Il lavoro si incentra sul tema del rapporto fra disvalore di azione e disvalore di evento nella cornice della dimensione sostanziale e strutturale dell'illecito penale.
[...]
Sotto il primo profilo, distaccandosi dall'opinione più sedimentata e dominante che, in nome dell'identificazione nel reato in un fatto lesivo di un bene giuridico, tende a estromettere qualsiasi rilevanza al disvalore della condotta e delle note soggettive che la contrassegnano, l'autore approfondisce, mettendone in luce limiti e incongruenze, quello che è il retroterra assiologico e normativo di questo orientamento, vale a dire il principio di offensività. Di quest'ultimo viene ricostruita la storia, tutta peculiarmente italiana, così da evidenziare le ragioni in forza delle quali in altre esperienze non si è avvertita l'esigenza di enuclearlo.
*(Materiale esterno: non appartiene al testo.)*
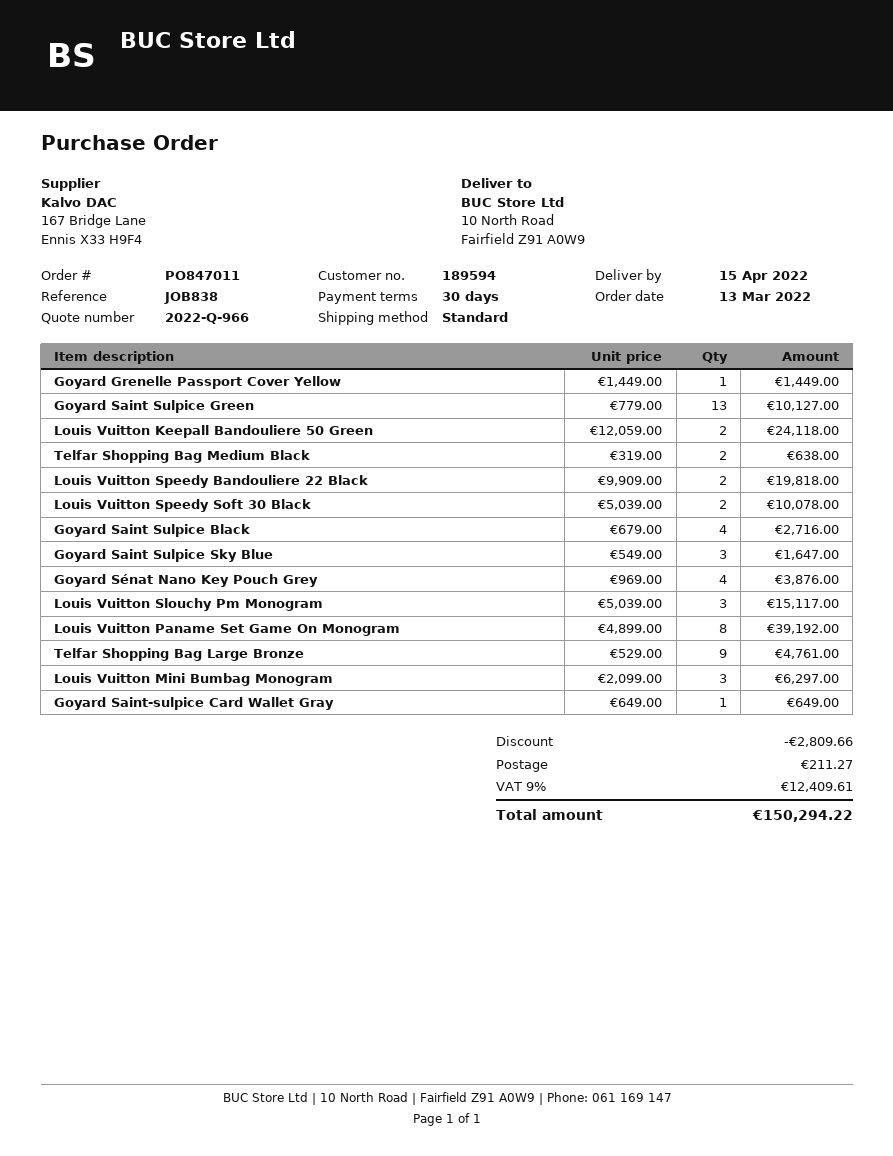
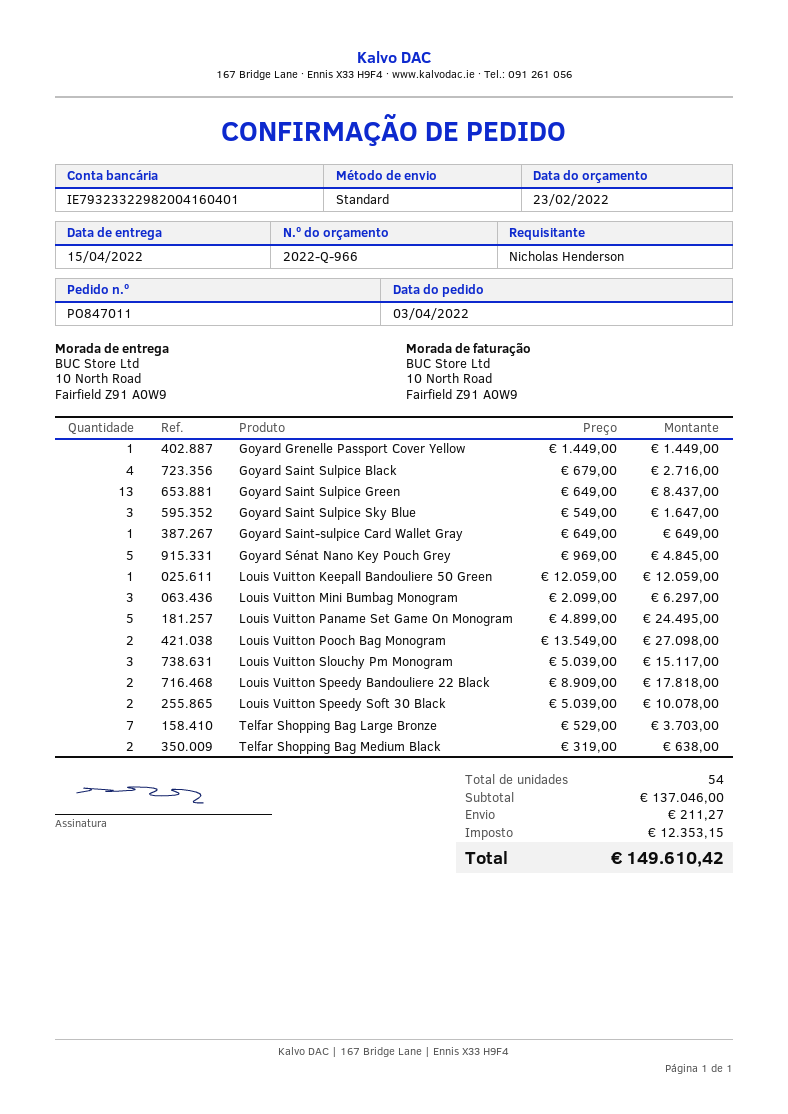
order date: 2022-03-13 -> 2022-04-03
Goyard Saint Sulpice Green: 13 x 779.00 = 10127.00 -> 13 x 649.00 = 8437.00
Louis Vuitton Keepall Bandouliere 50 Green: 2 x 12059.00 = 24118.00 -> 1 x 12059.00 = 12059.00
Louis Vuitton Speedy Bandouliere 22 Black: 2 x 9909.00 = 19818.00 -> 2 x 8909.00 = 17818.00
Goyard Sénat Nano Key Pouch Grey: 4 x 969.00 = 3876.00 -> 5 x 969.00 = 4845.00
Louis Vuitton Paname Set Game On Monogram: 8 x 4899.00 = 39192.00 -> 5 x 4899.00 = 24495.00
Telfar Shopping Bag Large Bronze: 9 x 529.00 = 4761.00 -> 7 x 529.00 = 3703.00
Louis Vuitton Pooch Bag Monogram: none -> 2 x 13549.00 = 27098.00
discount: 2809.66 -> none
tax: 12409.61 -> 12353.15
total: 150294.22 -> 149610.42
Sotto l'angolazione strutturale, vengono trattati gli aspetti concernenti tipologie di reato, o di sue manifestazioni, che, pur polarizzate su un evento o su un fatto naturalistico causalmente collegato alla condotta umana, hanno risentito del peso preminente attribuito dalla giurisprudenza al disvalore della condotta. Operato un raffronto ultimo con le istanze promananti dal principio di offensività, il lavoro si chiude con una breve postilla, nella quale l'autore suggerisce possibili alternative, de lege ferenda, atte a rimpiazzare le prestazioni che il principio di offensività non è in grado di adempiere.